0,0033 Euro. Knapp 0,3 Cent. So viel ist das Abspielen eines Musikstücks dem Streamingdienst Spotify wert. 0,3 Cent. Sagen wir, das Lied dauert drei Minuten. Wie viel Zeit und kreative Kopfarbeit fließen ein, bis die drei Minuten nach Musik klingen? Sind 0,3 Cent als Gegenwert für das Abspielen gerechtfertigt? Wird damit die künstlerische Leistung beim Komponieren ausreichend gewürdigt?
Eher nicht, denn Streaming funktioniert nach dem Prinzip: The Winner takes it all.

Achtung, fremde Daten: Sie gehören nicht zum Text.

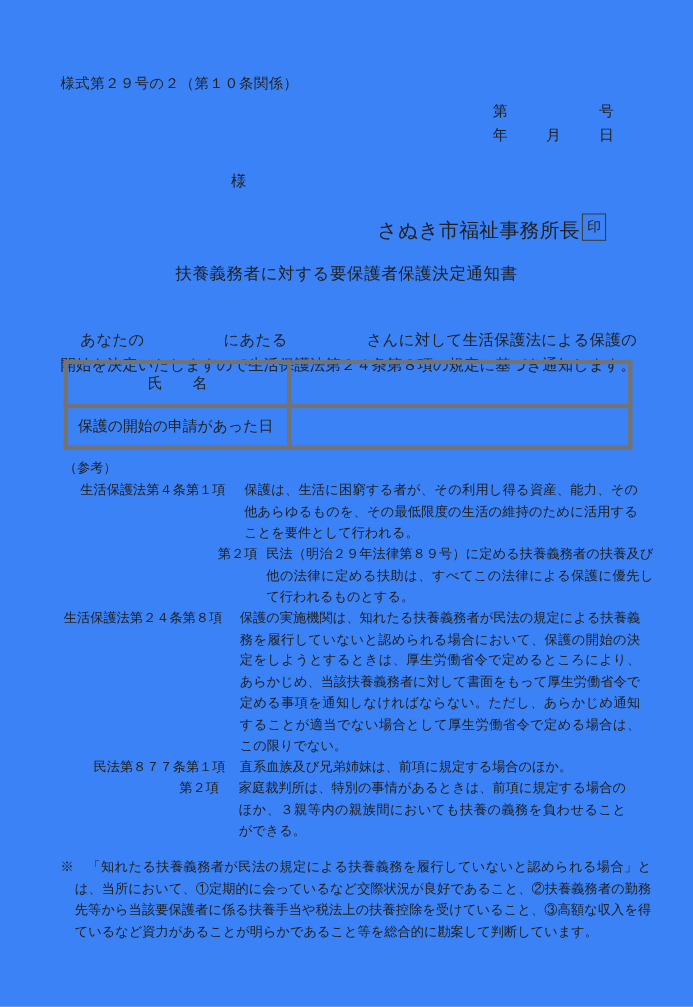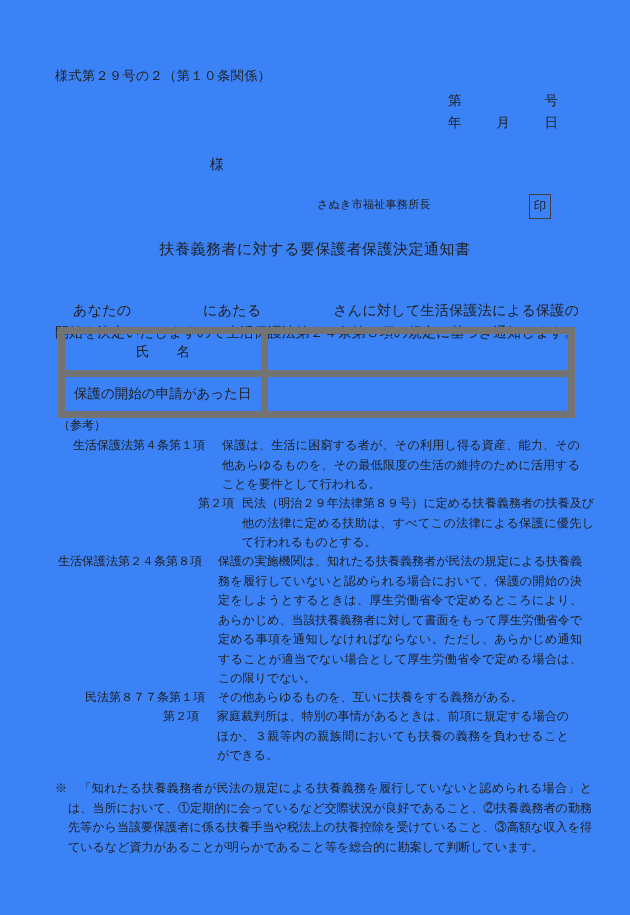"さぬき市福祉事務所長" .sender { font-size: 11px -> 18px; left: 317px -> 343px }
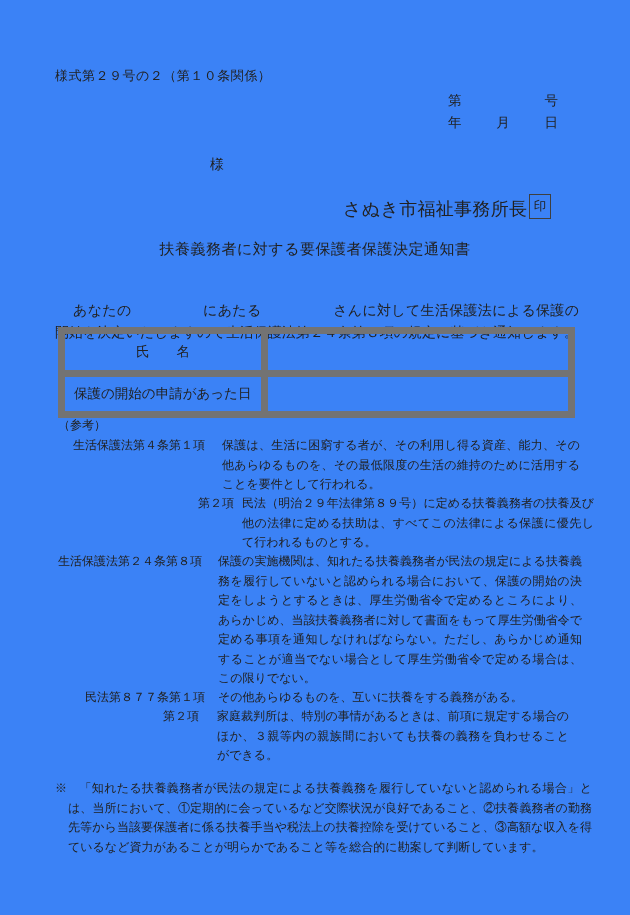"氏 名" table.fill-table td { border: 7px solid #737373 -> 4px solid #737373 }
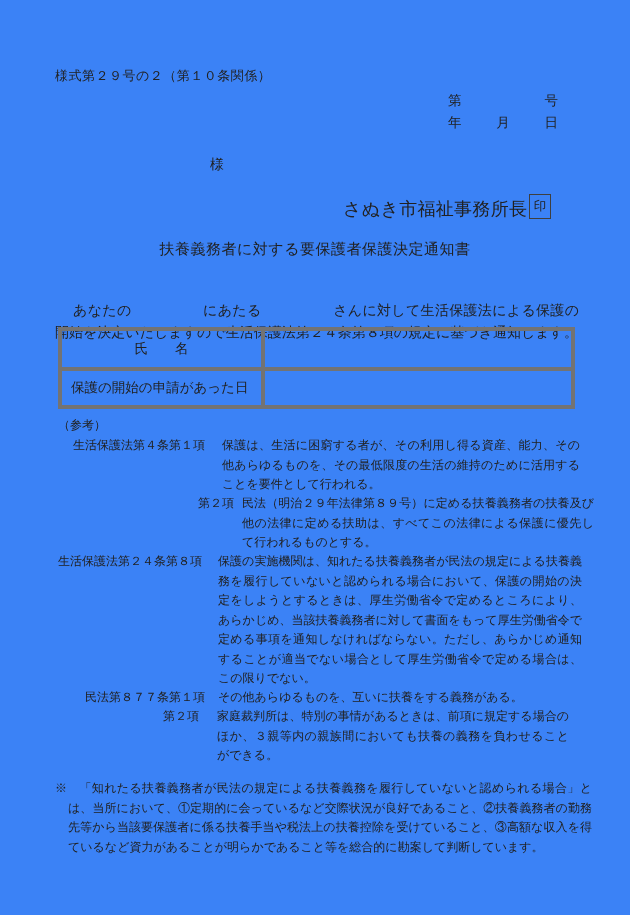"その他あらゆるものを、互いに扶養をする義務がある。" span.ref-text { text: その他あらゆるものを、互いに扶養をする義務がある -> 直系血族及び兄弟姉妹は、前項に規定する場合のほか }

Gewinner sind hauptsächlich Superstars, die durch hohe Gagen eh schon reich gesegnet sind, aber auch von Millionenstreams profitieren.
Seit 2018 erwirtschaftet Streaming den größten Anteil an Umsätzen auf dem deutschen Markt. Digitale Musikwirtschaft boomt. Spotify scheffelt inzwischen mehr Geld mit Streaming, als der Verkauf physischer Tonträger und Erlöse aus Konzerttickets zusammen an Einnahmen erzielen. Spotify ging 2018 auch an die Börse.
Das hat sich gelohnt, das Vermögen von Unternehmensgründer Daniel Ek wurde 2023 auf 2,3 Milliarden US-Dollar taxiert. Weil er gar nicht wusste, wohin mit dem Geld, hat er versucht, Anteile am Fußballclub Arsenal London zu erwerben. Nachdem das misslang, kam die Nachricht, Ek investiert bei einem KI-Unternehmen, das für die Rüstungsindustrie tätig ist.